Перед нами типичный для метапрозы выход Автора на уровень героя.
Образ повествователя в романах Достоевского вообще чрезвычайно оригинален. В нем, как правило, соединены несколько ликов рассказчика: объективный, безличный; персонифицированный – герой или персонаж романа; собиратель слухов и, наконец, собственно Автор. Все ипостаси соединены в одно целое фигуры повествователя и, сменяя друг друга или даже наплывая одна на другую, организуют нарративный пласт романа. Скажем, в «Преступлении и наказании» безусловно доминирует маска повествователя объективно-безличного, а в «Подростке», напротив, рассказчик – сам главный герой, а свое неприсутствие в некоторых сценах он компенсирует информацией с чужих слов. В «Идиоте» рассказчика объективного сменяет собиратель слухов, а в отдельные моменты обнаруживает свой лик Автор. В «Бесах» формально повествование ведет Хроникер – персонаж и участник романного действия, а также собиратель слухов. Но есть в романе несколько моментов – например, вся сцена «У Тихона», – где повествование ведется от лица всезнающего объективного рассказчика, ибо в поле зрение Хроникера она попасть не могла никоим образом.
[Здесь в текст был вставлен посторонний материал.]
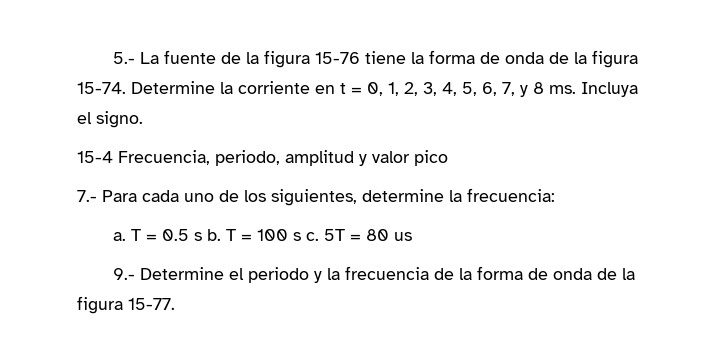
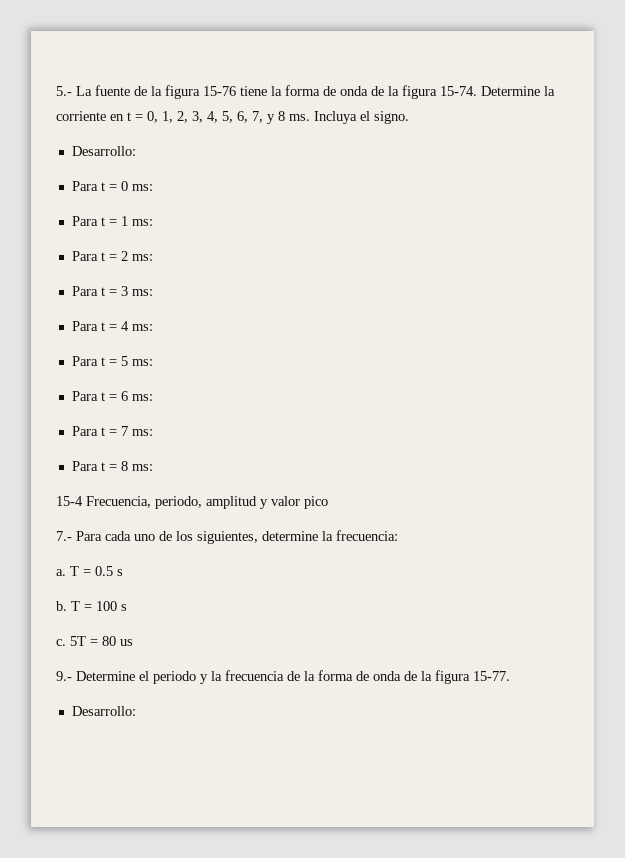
(143, 119) none -> [71,146,136,156] [71,181,153,191] [71,216,153,226] [71,251,153,261] [71,286,153,296] [71,321,153,331] [71,356,153,366] [71,391,153,401] [71,426,153,436] [71,461,153,471] // Desarrollo: // Para t = 0 ms: // Para t = 1 ms: // Para t = 2 ms: // Para t = 3 ms: // Para t = 4 ms: // Para t = 5 ms: // Para t = 6 ms: // Para t = 7 ms: // Para t = 8 ms:
(203, 236) none -> (123, 572) //
(302, 236) none -> (127, 607) //
(175, 304) none -> [71,706,136,716] // Desarrollo:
Есть еще один момент – посещение Ставрогиным Марии Тимофеевны в главе «Ночь», когда объективный повествователь словно продолжает рассказ Хроникера[48]. Наконец, в «Братьях Карамазовых» все нарративные потоки, лики и маски соединены в органичное целое.
Так сложное взаимодействие нескольких масок творит образ повествователя, который проявляет себя как нарративный прием, во всем многообразии своих потенций – от рассказчика безлично-объективного до самостоятельного персонажа. Это некий энергетический сгусток, сотканный из подходящей словесной массы, лексической и стилистической, и готовый воплотиться в любой образ.
Аналогичен, как я покажу позднее, и образ рассказчика – повествователя – Автора у Булгакова в «Мастере и Маргарите» и у Набокова в «Даре».
Итак, поэтике Достоевского, как видим, свойственны черты, предвосхитившие эстетику металитературы:
– паритетные отношения между двумя реальностями – художественной и материально-физической;
– художественный образ как литературно-документальная амальгама;
– напряженная интертекстуальность;
– выход Автора на уровень романного действия – «авторские вторжения»[49].
Конечно, есть принципиальное различие между эстетикой автора «Братьев Карамазовых» и представителей метапрозы XX в. Для Достоевского-художника сотворение новых интертекстов, сверхнасыщенных историко-культурными и литературными аллюзиями, не самоцель, а средство постижения глубинных законов бытия человеческого духа. Сочинительство как игра не его стихия, хотя на подсознательном уровне он, конечно же, homo ludens, как и всякий художник.
Нет, Достоевский никогда не обнажал сочиненность происходящего в своих романах. В эпоху расцвета классического реализма – его «золотого века» – подчеркивать «сделанность» своих произведений было немыслимо: это значило бы сознательно выставить себя на всеобщее осмеяние и подвергнуться остракизму. Однако писатель явно следует не канонам мимесиса «жизни действительной», но «жизнетворчества»: он творит «вторую реальность» художественного текста, создавая насыщенные историко-культурные и литературные аллюзийно-реминисцентные образы. Метаповествование, хотя и не является доминантой характеристикой творческого стиля автора «Братьев Карамазовых», тем не менее проявляет себя в его художественных сочинениях вполне отчетливо.